Me gusta hacer esta pregunta a mis alumnos: – Y tú, ¿qué color prefieres?
Mis niños comprenden edades diversas, desde los tres años… hasta el final de Secundaria, ya en plena adolescencia.
Ello se debe a que soy maestra de Audición y Lenguaje y los acompaño durante toda su etapa escolar, al igual que las personas que forman parte del Departamento de Orientación del centro educativo, en mi caso el colegio Montpellier de Madrid.
Lo más bonito de mi especialidad es el acompañamiento: podemos valorar y ayudar en la evolución académica, conductual y, sobre todo, emocional.
Disfrutamos del desarrollo integral de cada persona
Por mi pequeña clase pasan retrasos del habla, trastornos específicos del lenguaje, otros generalizados del desarrollo, hipoacusias, diversos cocientes intelectuales… distintos trastornos que podrían categorizarse entre las necesidades educativas especiales. O, por mejor decir, lo que pasan son personas, únicas, como tú, como yo, como el resto de sus compañeros, y con las mismas ganas de conocer el mundo que estos, con las mismas ganas de percibir a través de sus sentidos.
Esos niños estudian en su aula de referencia el curso que les corresponde, pero tienen adaptaciones curriculares de las materias instrumentales.
No todos aprendemos al mismo ritmo, ni de la misma manera
Mis chicos, todos, son personas muy queridas y respetadas por sus compañeros. El carisma franciscano del colegio, la fraternidad, ha calado hondo en todos ellos. Es hermoso ver cómo se prestan ayuda y sacan su brillo natural unos a otros. Porque todos tienen su luz.
En el colegio, trabajamos para integrar al máximo a todos los niños, incluidos, naturalmente, quienes tienen necesidades educativas especiales, siendo fundamental el papel que ejercen los tutores. Ellos hacen que el entorno se naturalice tanto a nivel de aula como en las salidas y entradas de estos alumnos cuando acuden a clase de pedagogía terapéutica o de audición y lenguaje. La convicción y el sentimiento nos llevan a querer a cada uno con sus diferencias, ya que todos son -somos- personas igualmente valiosas, con idéntica dignidad.
Es impresionante comprobar la manera en la que los niños asimilan y cuidan.
Recuerdo un caso de hace años, una niña a la que llamaremos Sofía. Sofía era una niña extremadamente introvertida, con un inmenso diálogo interior; le costaba muchísimo comunicarse, ella -eso sí- se ponía a hablar y hablar sin escuchar al otro participante de la conversación; rehuía el contacto físico, la mirada, incluso una caricia. Al principio, era imposible acotar su espacio, aunque poco a poco todos nos ganamos su confianza. Le dolían los oídos con el sonido, con la música; se los tapaba fuertemente y emitía ruidos y se movía entre balanceos que compensaran la incomodidad que sentía, y todo hasta conseguir calmarse.

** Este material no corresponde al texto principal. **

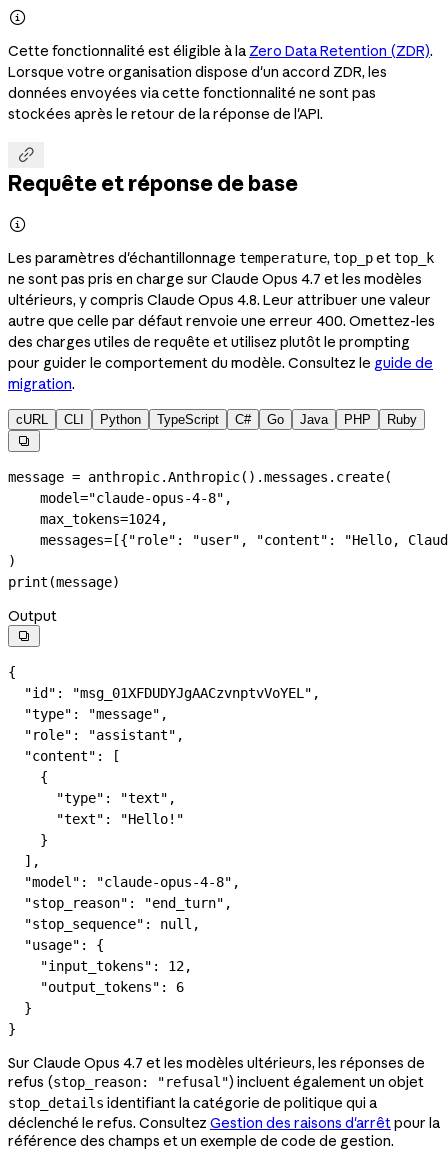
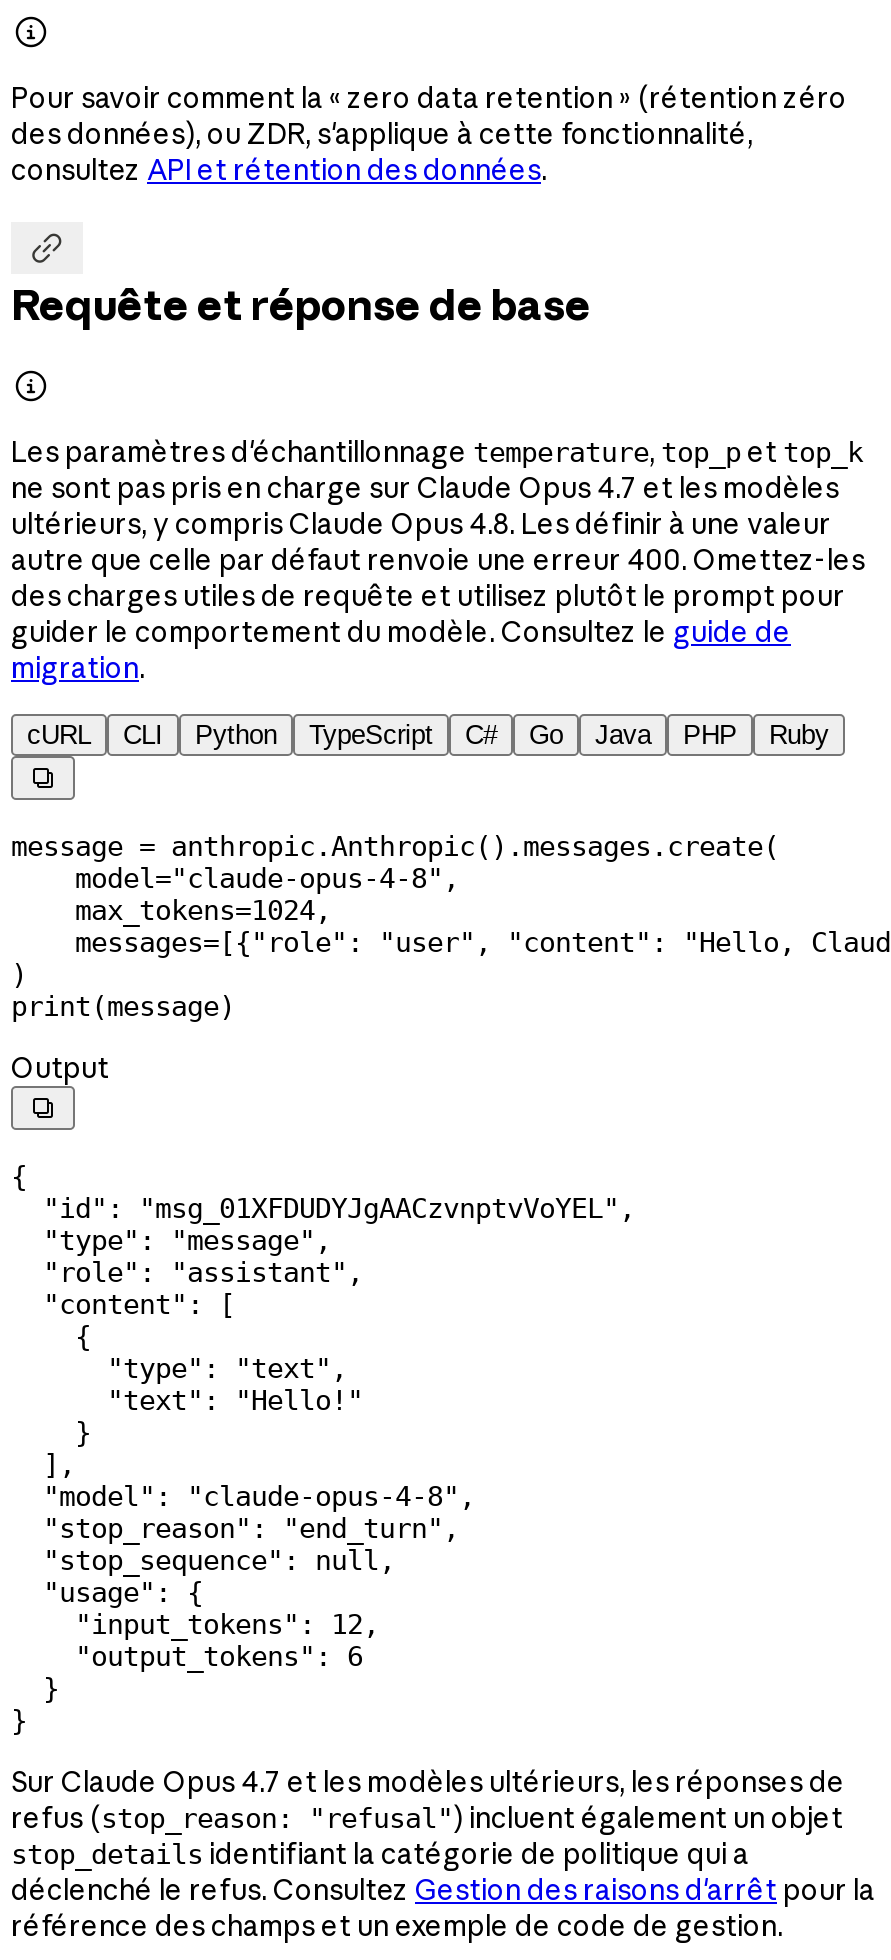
- Cette fonctionnalité est éligible à la Zero Data Retention (ZDR).
- Lorsque votre organisation dispose d'un accord ZDR, les
- données envoyées via cette fonctionnalité ne sont pas
- stockées après le retour de la réponse de l'API.
+ Pour savoir comment la « zero data retention » (rétention zéro
+ des données), ou ZDR, s'applique à cette fonctionnalité,
+ consultez API et rétention des données.

- ultérieurs, y compris Claude Opus 4.8. Leur attribuer une valeur
+ ultérieurs, y compris Claude Opus 4.8. Les définir à une valeur

- des charges utiles de requête et utilisez plutôt le prompting
- pour guider le comportement du modèle. Consultez le guide de
+ des charges utiles de requête et utilisez plutôt le prompt pour
+ guider le comportement du modèle. Consultez le guide de
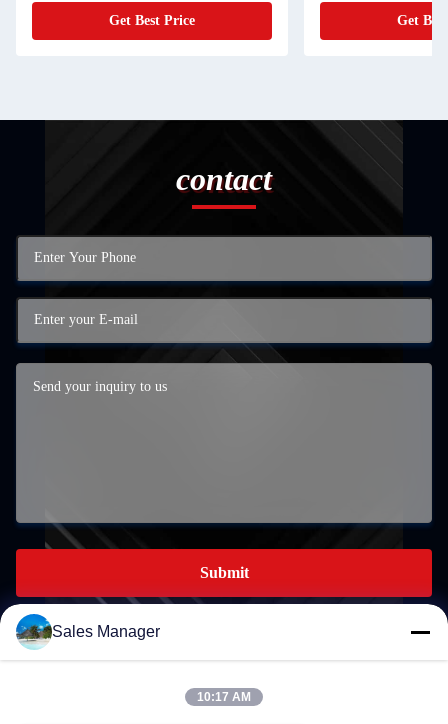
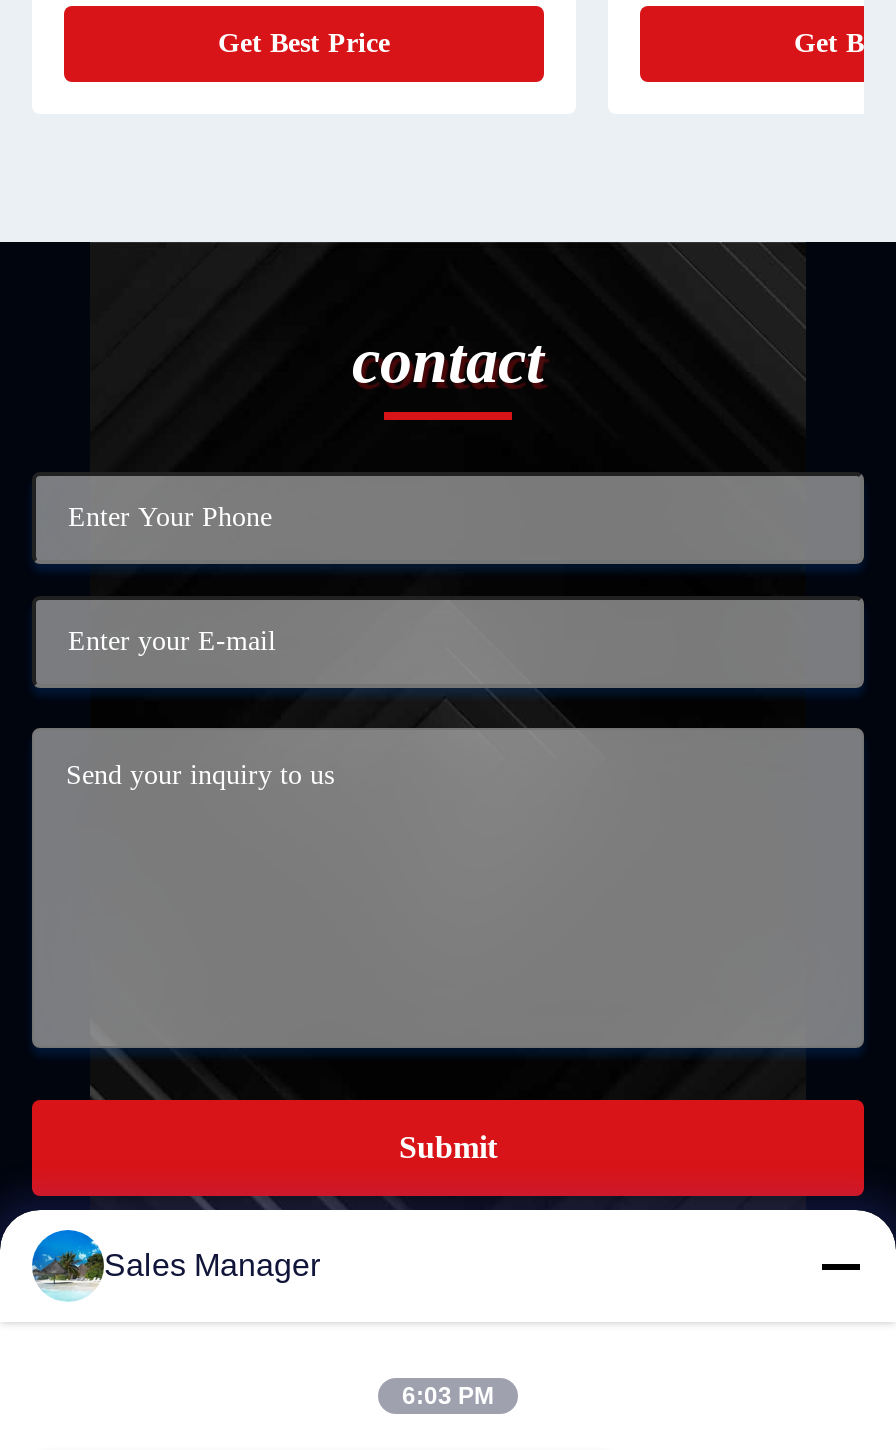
- 10:17 AM
+ 6:03 PM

Poco a poco, Sofía fue dando forma a las palabras de su mente hasta convertirlas en imágenes, tan reales para ella que a veces jugaba con aquellas, saltaba, corría… Otras la atemorizaban. Su mirada salía de su cuerpecito para huir a otro mundo del que los demás jamás llegaríamos a formar parte.
Sofía tenía un interior muy distinto; su clase, que la acompañó hasta su salida del cole, siempre respetó su diferencia, como en el cuento de “Elmer”, el elefante de colores; el elefante que no era de color elefante. Nadie tapó sus colores, siempre se la reconoció y se dejaron al descubierto sus singularidades, su forma de ser, de existir, de desfilar por la vida. Única y complementaria.
Los niños y las niñas que convivieron en el mundo de Sofía se convirtieron en niños más maduros, más solidarios, más empáticos, mejores. Las vivencias que les acompañaron les hicieron más tiernos con la vida, más sensibles y más preparados para el futuro. Aprendieron una lección de vida.
Seguro que ellos, hoy chicos y chicas ya en edad universitaria, tienen el don de saber ver y valorar el color que cada uno tiene, ya que cada una de las personas que pasan por este camino que llamamos vida tiene algo que regalarnos.